Afin d’éviter les redondances avec d’autres textes majeurs en matière de marchés financiers (MiFiD, Prospectus, etx.), «MiCA énumère avec soin les réglementations hors de son champ d’application, telle que les instruments financiers ou les dépôts. Par conséquent, si le crypto-actif démontre toutes les caractéristiques d’un instrument financier (par. ex. une action ou une obligation), MiCA ne s’appliquera pas. Il n’en demeure pas moins, qu’il convient de prouver que le token ou le crypto-actif est ou n’est pas un instrument financier, en effectuant une analyse légale préalable.» précise Biba Homsy. «Cependant, il peut être souvent difficile de définir avec certitude les limites, car un crypto-actif peut revêtir de nombreuses caractéristiques, ce qui en fait un élément si intéressant».

Pour cette raison, MiCA détaille avec précision les actifs faisant l’objet de son application tel que les définitions de ce qu’est un cryptoactif. Mais surtout MiCA définit quels sont les activités des prestataires de service qui doivent être enregistrés et autorisés (telle que la conservation, l’administration de crypto-actifs, l’exploitation de plateforme, la gestion de portefeuille etc.).

À ce jour, tous les prestataires de services en crypto-actifs sont dans l'attente de la publication du texte, prévue pour ce mois de juin prochain, en vue d'une entrée en vigueur dans les 12 mois suivants pour les stablecoins, et dans les 18 mois pour le reste du texte.

Cependant, compte tenu de la complexité et de l'évolution rapide de l'univers crypto, les versions de MiCA élaborées depuis 2019 sont désormais obsolètes. En effet, MiCA a déjà subi de nombreuses modifications et des notes interprétatives supplémentaires de la part de l'ESMA sont à prévoir.

Comparaisons avec la Suisse

Avec une interprétation pionnière (2018), «la Suisse a adopté une approche plus neutre vis-à-vis des technologies et des actifs numériques, en se concentrant plutôt sur l'application de principes généraux plutôt que sur une législation spécifique aux actifs numériques. Cela permet une plus grande flexibilité et un pragmatisme dans l'application des règles réglementaires». Typiquement, la loi sur les établissements financiers ne fait pas de distinction entre actifs traditionnels et crypto-actifs. C’est l’usage de l’actif qui définit les règles auxquelles on doit obéir et non sa nature.

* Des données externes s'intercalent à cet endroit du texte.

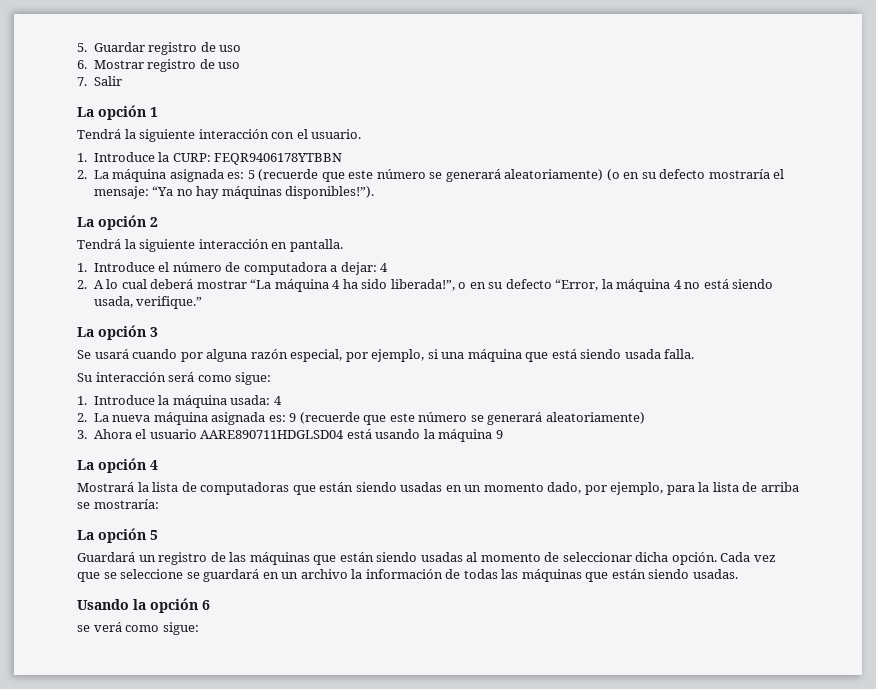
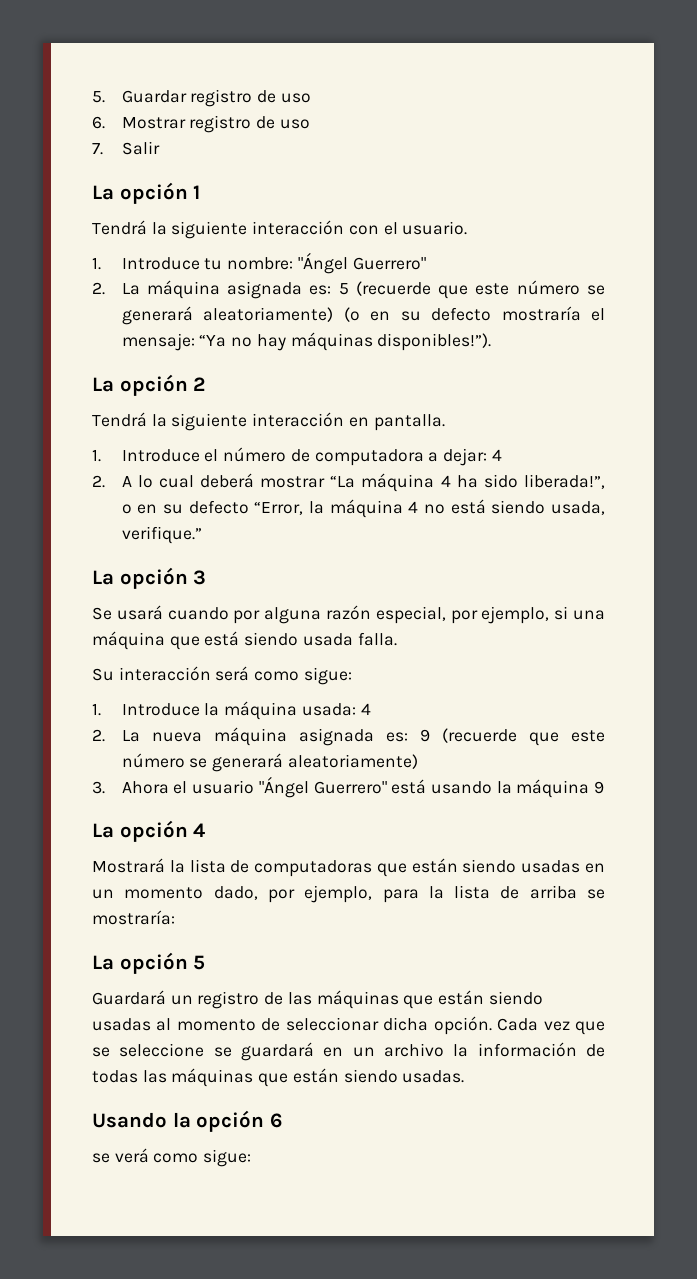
[158,152,343,165] la CURP: FEQR9406178YTBBN -> [204,252,426,274] tu nombre: "Ángel Guerrero"
[200,430,345,439] AARE890711HDGLSD04 -> [258,776,387,798] "Ángel Guerrero"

«Il n’y a pas non plus en Suisse de distinction entre activités traditionnelles et non traditionnelles: un gestionnaire de fortune en matière de crypto-actifs reste un gestionnaire de fortune, soumis aux mêmes règles que les autres» résume l’experte. Il n’existe donc pas de registre spécifique ni d’autorisation ad hoc aux crypto-actifs.

La législation n’a pas été créée de toute pièce comme MiCA, seuls certains points bloquants ont été adapté par le législateur. L’interprétation donnée par la FINMA en 2018 reste toujours applicable.

Points à relever

Le règlement MiCA impose un passporting pour exercer dans l’Union Européenne que les acteurs suisses ne pourront obtenir qu’en déployant des activités sur sol européen … tout comme c’est déjà le cas pour les autres activités financières.  

Reste encore à savoir quel Etat imposera sa compétence dans l’UE – comme le Luxembourg l’a fait pour les fonds de placement. Les paris restent ouverts.